Sekiro forces you to get better by learning and reacting faster than you thought you could. So a big part of Sekiro is simply getting used to the game.
Ok, so you are the best player in your area in this one Fighting game. The game is complex but pretty playable. In your area, nobody has beaten you, until someone from a different country comes to play against you. He wins with seemingly even more skill. He did things you never thought you could. He basically rose the skill ceiling of the game for you and is now demanding that you climb that new height.
This is what Sekiro does as a singleplayer game.
Once you beat your 1st playtrough, 2nd playtrough is much more fun and engaging as you have learned everything that it can throw at you.

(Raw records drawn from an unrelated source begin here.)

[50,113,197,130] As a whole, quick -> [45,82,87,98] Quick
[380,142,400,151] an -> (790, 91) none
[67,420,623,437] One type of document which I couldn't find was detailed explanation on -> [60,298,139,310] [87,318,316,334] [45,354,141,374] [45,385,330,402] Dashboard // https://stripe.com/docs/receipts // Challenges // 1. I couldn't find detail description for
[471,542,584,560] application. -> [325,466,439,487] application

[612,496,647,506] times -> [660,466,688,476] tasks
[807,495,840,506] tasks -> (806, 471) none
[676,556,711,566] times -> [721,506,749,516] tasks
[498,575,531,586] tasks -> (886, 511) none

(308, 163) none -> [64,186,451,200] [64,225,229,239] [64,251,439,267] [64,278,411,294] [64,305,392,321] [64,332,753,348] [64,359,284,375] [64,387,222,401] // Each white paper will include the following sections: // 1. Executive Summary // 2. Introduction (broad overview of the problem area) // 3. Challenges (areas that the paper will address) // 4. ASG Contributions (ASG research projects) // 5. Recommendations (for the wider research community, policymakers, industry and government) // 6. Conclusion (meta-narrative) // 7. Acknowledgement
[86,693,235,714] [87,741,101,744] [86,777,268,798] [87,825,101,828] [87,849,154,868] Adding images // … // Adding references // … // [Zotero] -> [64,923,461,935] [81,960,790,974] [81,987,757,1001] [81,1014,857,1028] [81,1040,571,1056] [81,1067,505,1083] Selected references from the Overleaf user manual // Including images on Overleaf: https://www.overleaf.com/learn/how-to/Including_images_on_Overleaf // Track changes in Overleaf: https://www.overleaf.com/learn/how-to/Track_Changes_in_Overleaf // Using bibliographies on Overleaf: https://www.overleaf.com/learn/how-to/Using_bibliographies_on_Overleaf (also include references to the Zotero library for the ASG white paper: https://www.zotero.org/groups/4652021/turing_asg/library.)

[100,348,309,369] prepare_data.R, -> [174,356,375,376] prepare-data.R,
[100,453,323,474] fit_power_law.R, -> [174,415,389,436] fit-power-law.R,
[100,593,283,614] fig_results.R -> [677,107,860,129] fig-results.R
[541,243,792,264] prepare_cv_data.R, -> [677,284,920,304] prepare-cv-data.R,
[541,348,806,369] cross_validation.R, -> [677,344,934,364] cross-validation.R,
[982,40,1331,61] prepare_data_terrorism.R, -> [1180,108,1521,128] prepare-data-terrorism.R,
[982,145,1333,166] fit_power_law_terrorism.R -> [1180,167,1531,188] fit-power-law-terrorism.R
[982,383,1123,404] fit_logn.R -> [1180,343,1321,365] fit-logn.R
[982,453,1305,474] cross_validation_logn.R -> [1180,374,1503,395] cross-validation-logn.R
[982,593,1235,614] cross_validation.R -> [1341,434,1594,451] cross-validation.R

Heck, maybe you have gotten so good that you will have new and better answers against bosses and enemies you have played.
But Dark souls is different in this manner. You may choose to play a different character all together and re-struggle in areas you have played. You MUST answer with things you can only answer with, especially towards the end game.
Novel concept when playing a video game
Play it how you want. Video games are for fun, not trying to raise Satan from his sleep because you're so pissed off you keep dying every 10 seconds.
I personally play a game once on easy. Then restart and play how I want (if it's not like a set story.) Fallout 4 is so heavily modded, I can almost scrap half the game. I also enjoy god mode. Don't hate, it's best on days you're so stressed out that you can barely function.
Ps: Fallout 4 needs a mod to scrap Preston Garvey. I'm a raider boss and proud.
Kinda wished Minecraft had like a hard game mode where stuff would actively destroy things you build.
like, making Raids show up when you also get near your bed, this would be a better idea without Bad Omen being a potion.
If Pillagers could actively set TNT or just set Wooden structures on fire it would be interesting.
ravages being the thing to be able to destroy stone type blocks when they charge.
Adding the Terrain Summoning Illagers from that one mob vote to add more disruption would also be fun and giving breaching capability for wall structures.
Sadly I know this most likely would just devolve to making a piston door in some rocky mountain and playing in a bunker most of my playthrough, but it would be an interesting thing to allow mobs destroying things without player input again.